The Echo in Africa project: A 5-year experience of cardiac screening in South African school children
Luke Hunter*, Mark Monaghan
#
, Guy Lloyd
†
, Alfonso Pecoraro*, Anton Doubell* and Philip Herbst*
*Division of Cardiology, Department of Medicine, Faculty of Medicine and Health Sciences, Stellenbosch University and Tygerberg Hospital, Bellville, South
Africa.
#
Kings College Hospital, London, United Kingdom.
†
Barts Heart Centre, St Bartholomew’s Hospital, London, United Kingdom
Introduction:
In 2014, SUNHEART, a non-profit organisation established by the Division of Cardiology at Tygerberg Academic Hospital (TBH) and the British
Society of Echocardiography (BSE), launched the Echo in Africa project. The primary aim of the study was to determine the echocardiographic prevalence of
RHD amongst schoolchildren living in underserved communities in the Western Cape, South Africa.
Methods:
Selected secondary schools in the greater Cape Town and Winelands districts were invited to take part in the study. All enrolled participants (aged
12 - 19) underwent a screening study with a hand-held (HH) device [General Electric (GE™) V-scan]. Children with an abnormal HH study (defined as MR jet
>1.5cm or AR jet >0.5cm or any other morphological features of RHD, congenital or acquired heart disease) were comprehensively re-evaluated with a GE™
Vivid I portable laptop machine enabling classification according to the current World Heart Federation (WHF) criteria for RHD diagnosis.
Results:
Over a 5-year period, a total of 5 138 participants (mean age 15.5 years) were screened, 3 324 (64.6%) were female.

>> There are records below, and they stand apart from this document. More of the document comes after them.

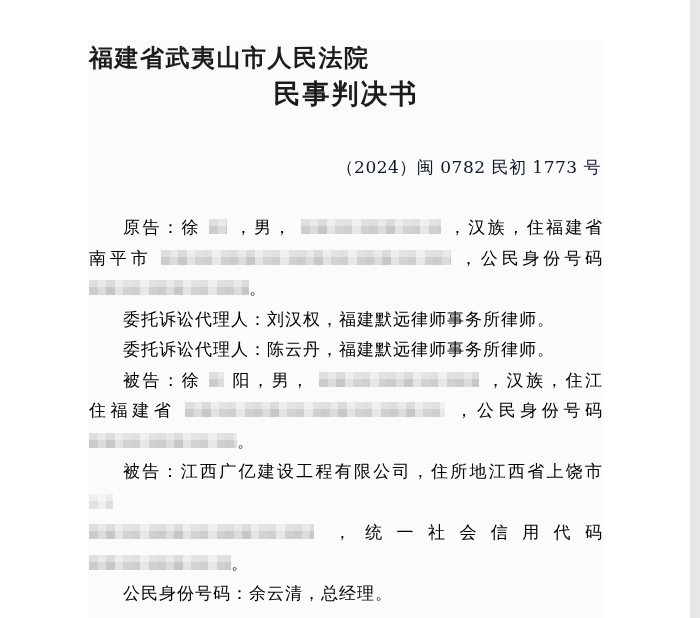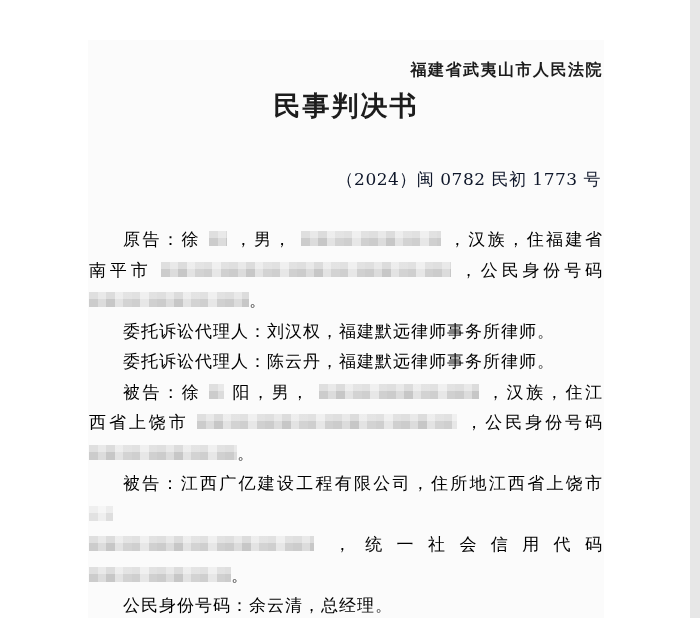--- a/index.html
+++ b/index.html
@@ -20,9 +20,9 @@
     padding:0 1px;
   }
   .court-title{
-    margin-top:14px;
-    text-align:right;
-    font-size:16px;
+    margin-top:2px;
+    text-align:left;
+    font-size:24px;
     font-weight:bold;
     letter-spacing:1.5px;
     line-height:32px;

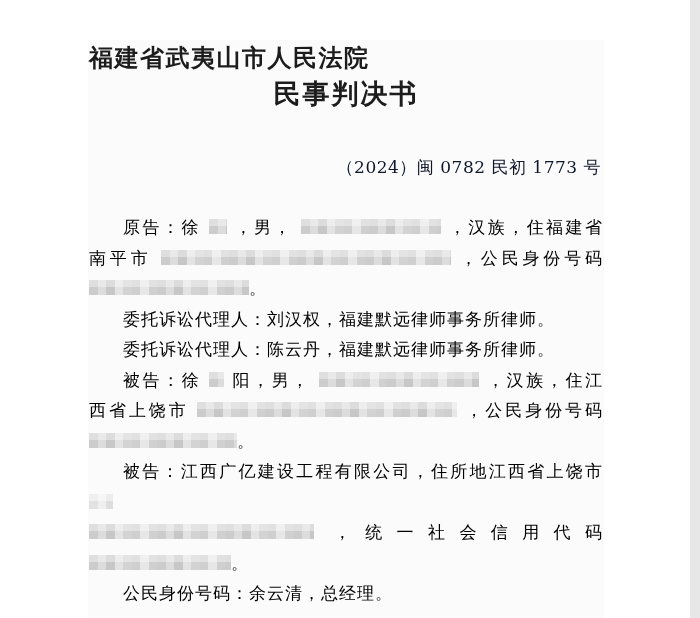--- a/index.html
+++ b/index.html
@@ -100,7 +100,7 @@
         <div class="line indent"><span>委托诉讼代理人：刘汉权，福建默远律师事务所律师。</span></div>
         <div class="line indent"><span>委托诉讼代理人：陈云丹，福建默远律师事务所律师。</span></div>
         <div class="line justify indent"><span>被告：徐</span> <span class="redact" style="width: 15px;"></span> <span>阳，男，</span> <span class="redact" style="width: 160px;"></span> <span>，汉族，住江</span></div>
-        <div class="line justify"><span>西省上饶市</span> <span class="redact" style="width: 260px;"></span> <span>，公民身份号码</span></div>
+        <div class="line justify"><span>住福建省</span> <span class="redact" style="width: 260px;"></span> <span>，公民身份号码</span></div>
         <div class="line"><span class="redact" style="width: 148px;"></span><span>。</span></div>
         <div class="line justify indent"><span>被告：江西广亿建设工程有限公司，住所地江西省上饶市</span> <span class="redact light" style="width: 24px;"></span></div>
         <div class="line justify"><span class="redact" style="width: 225px;"></span> <span>，统一社会信用代码</span></div>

Comprehensive
echocardiography identified 44 cases of WHF “definite”RHD (8.3 cases /1 000; 95% CI, 6.2 - 11.1 cases/1 000) and 89 cases of WHF “borderline”RHD (16.9
cases/1 000; 95% CI, 13.6 - 20.5 cases/1 000).
Conclusion:
We present data from the largest echocardiographic RHD screening cohort assembled in South Africa, reflecting one of the highest reported
RHD prevalence rates in the world. Further study is necessary to determine whether routine echocardiographic screening should be incorporated into a
national health initiative to combat RHD.